Please give the count of lines below with the string "subtotal" in them, and no other words.

Data:
■ ■ ■ ■

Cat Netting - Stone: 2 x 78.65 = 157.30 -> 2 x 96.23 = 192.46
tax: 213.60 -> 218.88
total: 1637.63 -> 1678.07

■ ■ ■ ■

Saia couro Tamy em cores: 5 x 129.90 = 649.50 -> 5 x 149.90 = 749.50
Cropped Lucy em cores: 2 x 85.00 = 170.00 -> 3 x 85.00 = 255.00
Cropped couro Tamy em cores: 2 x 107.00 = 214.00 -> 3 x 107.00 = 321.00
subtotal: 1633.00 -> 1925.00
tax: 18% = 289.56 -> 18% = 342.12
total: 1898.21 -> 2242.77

■ ■ ■ ■

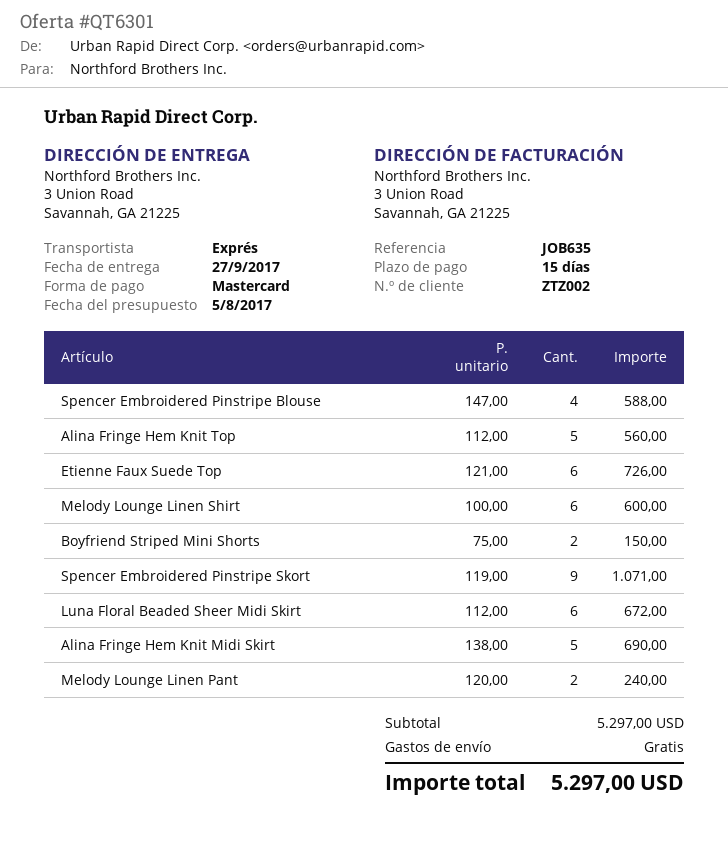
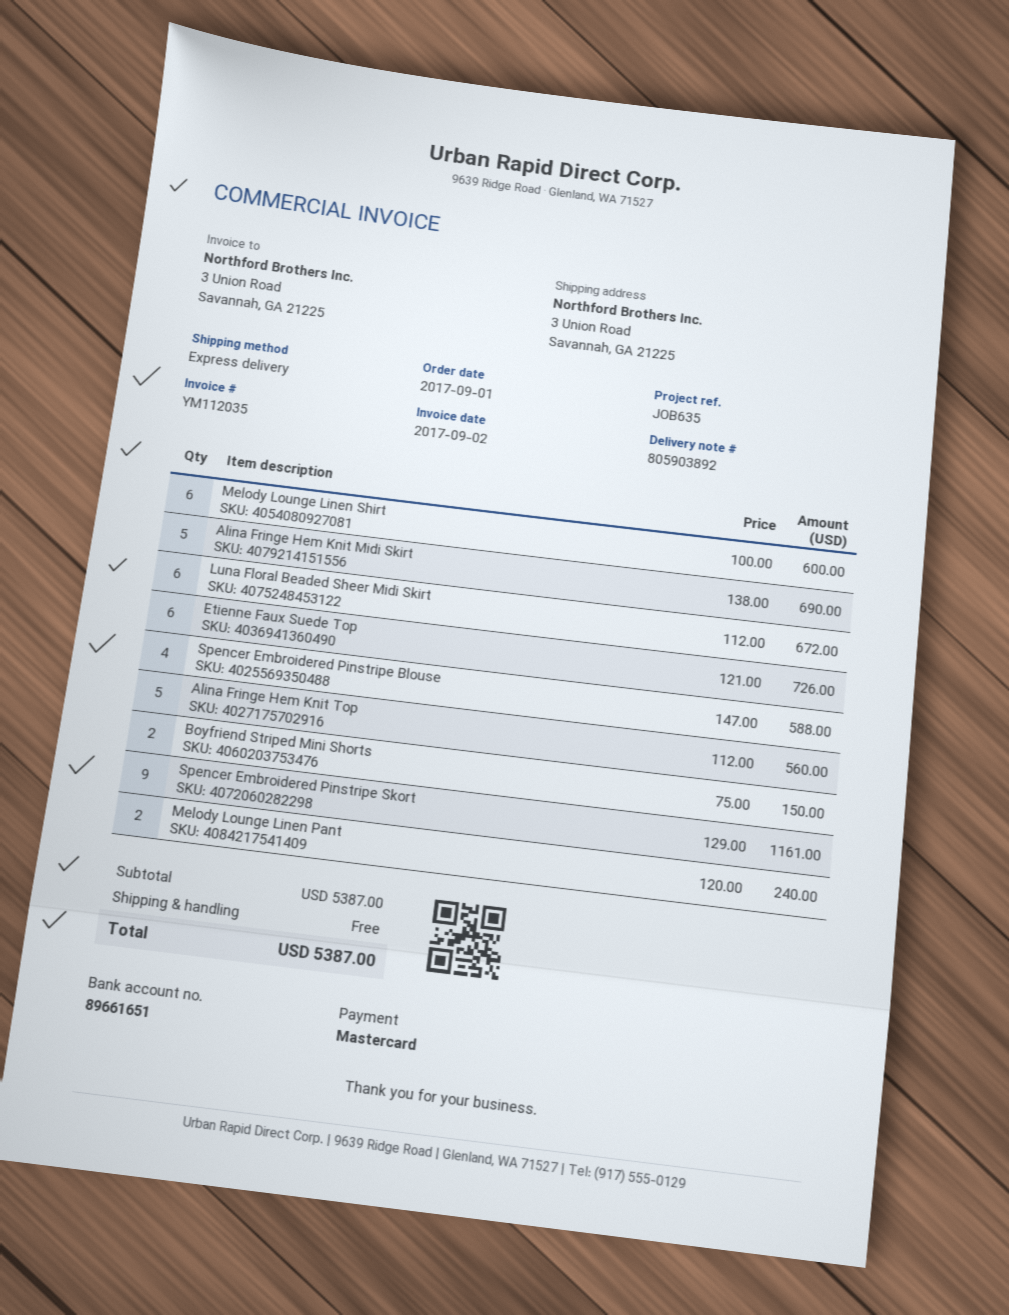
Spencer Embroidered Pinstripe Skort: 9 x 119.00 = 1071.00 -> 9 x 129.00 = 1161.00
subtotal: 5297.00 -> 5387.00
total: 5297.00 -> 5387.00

■ ■ ■ ■

Solution to this problem:
2